◆ **WHAT TO DO**
Beginning with the first line, retype exactly the records below up to and including the line with "- Végül Ön kérheti"; pictures do not belong in the copy.

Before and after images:
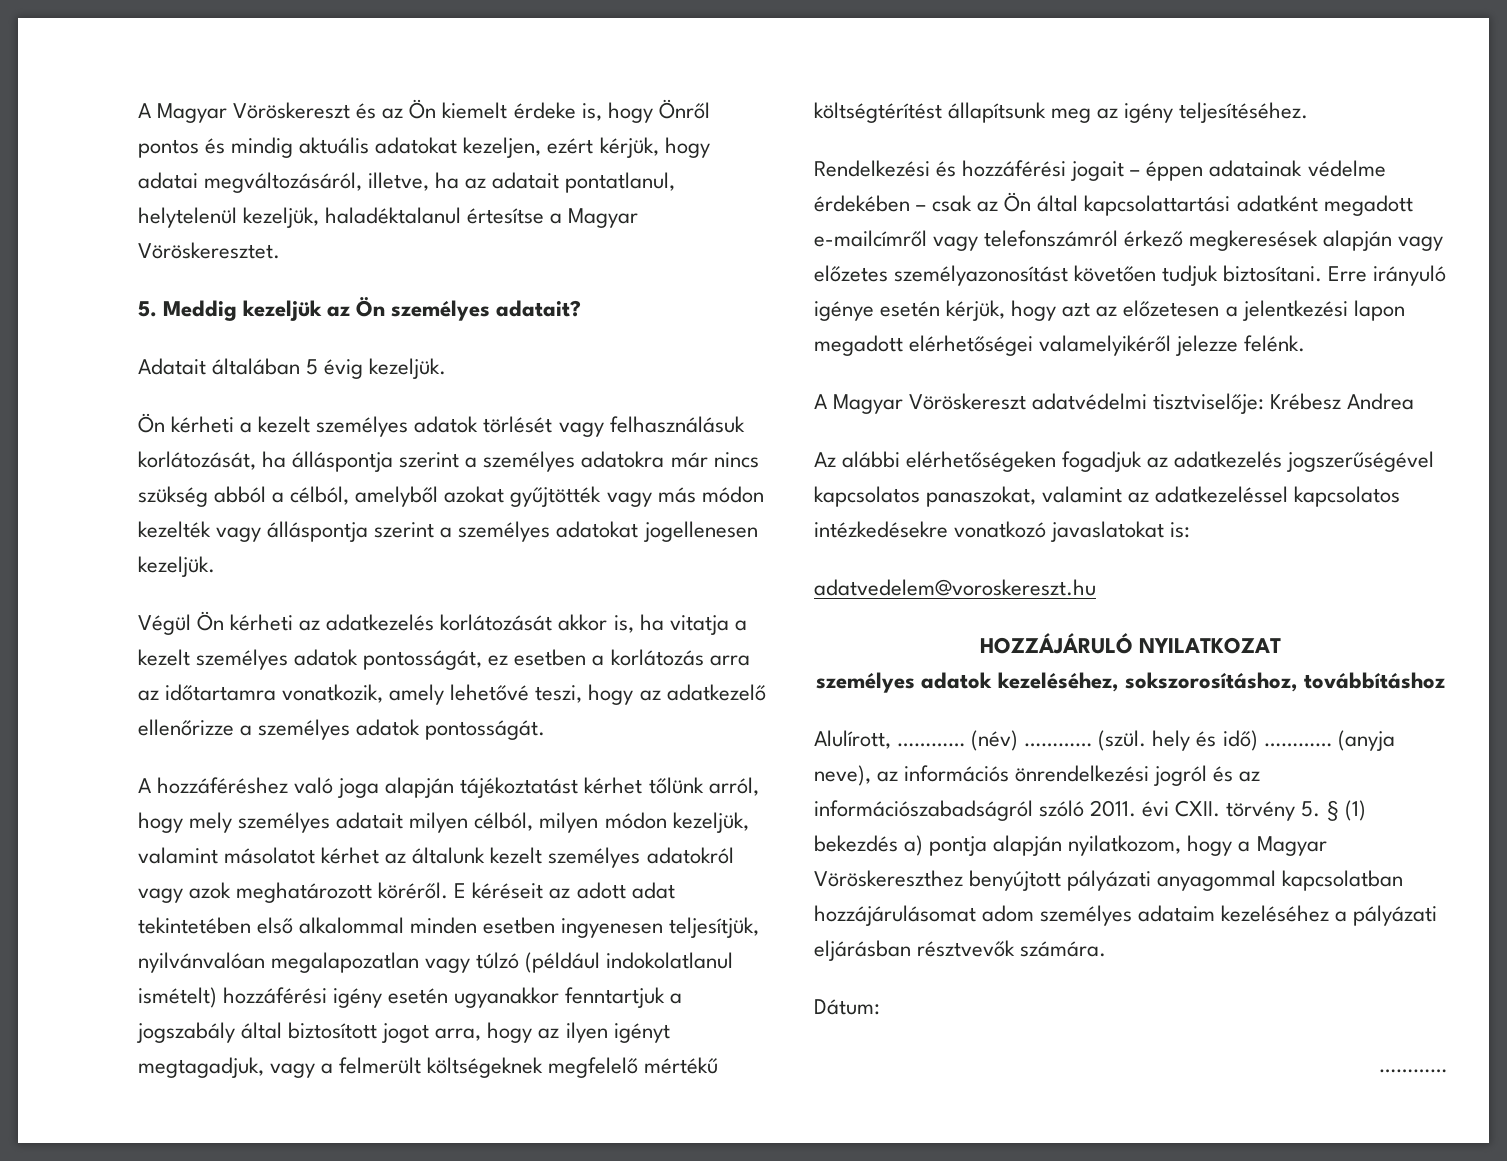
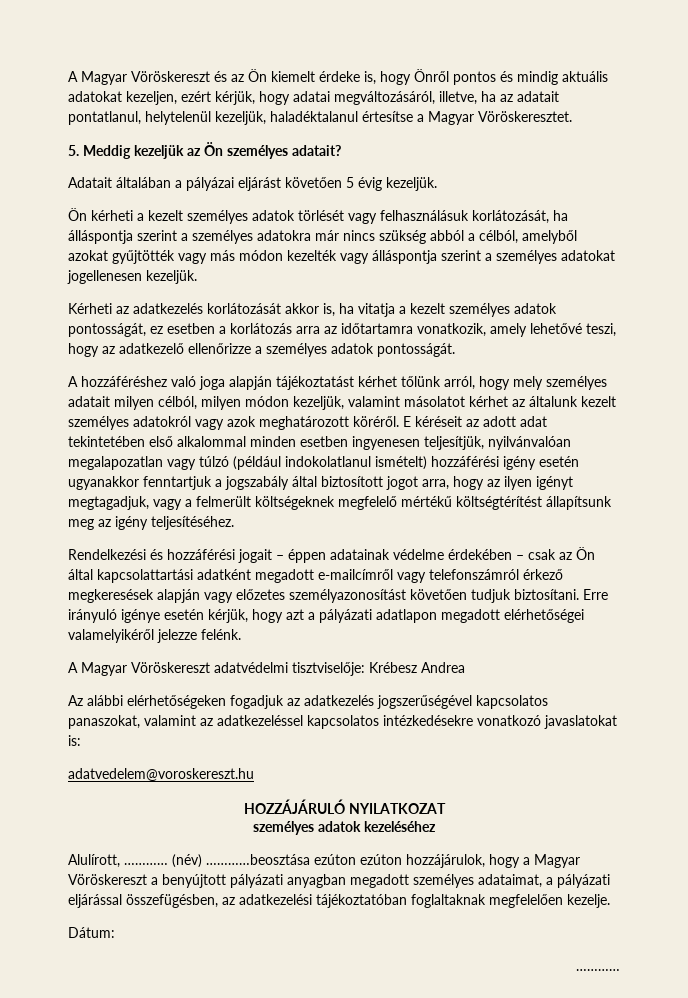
- Adatait általában 5 évig kezeljük.
+ Adatait általában a pályázai eljárást követően 5 évig kezeljük.
- Végül Ön kérheti az adatkezelés korlátozását akkor is, ha vitatja a kezelt személyes adatok pontosságát, ez esetben a korlátozás arra az időtartamra vonatkozik, amely lehetővé teszi, hogy az adatkezelő ellenőrizze a személyes adatok pontosságát.
+ Kérheti az adatkezelés korlátozását akkor is, ha vitatja a kezelt személyes adatok pontosságát, ez esetben a korlátozás arra az időtartamra vonatkozik, amely lehetővé teszi, hogy az adatkezelő ellenőrizze a személyes adatok pontosságát.
- Erre irányuló igénye esetén kérjük, hogy azt az előzetesen a jelentkezési lapon megadott elérhetőségei valamelyikéről jelezze felénk.
+ Erre irányuló igénye esetén kérjük, hogy azt a pályázati adatlapon megadott elérhetőségei valamelyikéről jelezze felénk.
- személyes adatok kezeléséhez, sokszorosításhoz, továbbításhoz
+ személyes adatok kezeléséhez
- (név) ………… (szül. hely és idő) ………… (anyja neve), az információs önrendelkezési jogról és az információszabadságról szóló 2011. évi CXII. törvény 5. § (1) bekezdés a) pontja alapján nyilatkozom, hogy a Magyar Vöröskereszthez benyújtott pályázati anyagommal kapcsolatban hozzájárulásomat adom személyes adataim kezeléséhez a pályázati eljárásban résztvevők számára.
+ (név) …………beosztása ezúton ezúton hozzájárulok, hogy a Magyar Vöröskereszt a benyújtott pályázati anyagban megadott személyes adataimat, a pályázati eljárással összefügésben, az adatkezelési tájékoztatóban foglaltaknak megfelelően kezelje.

◆ **EXERCISE SOLUTION**
- Adatait általában 5 évig kezeljük.
+ Adatait általában a pályázai eljárást követően 5 évig kezeljük.
- Végül Ön kérheti az adatkezelés korlátozását akkor is, ha vitatja a kezelt személyes adatok pontosságát, ez esetben a korlátozás arra az időtartamra vonatkozik, amely lehetővé teszi, hogy az adatkezelő ellenőrizze a személyes adatok pontosságát.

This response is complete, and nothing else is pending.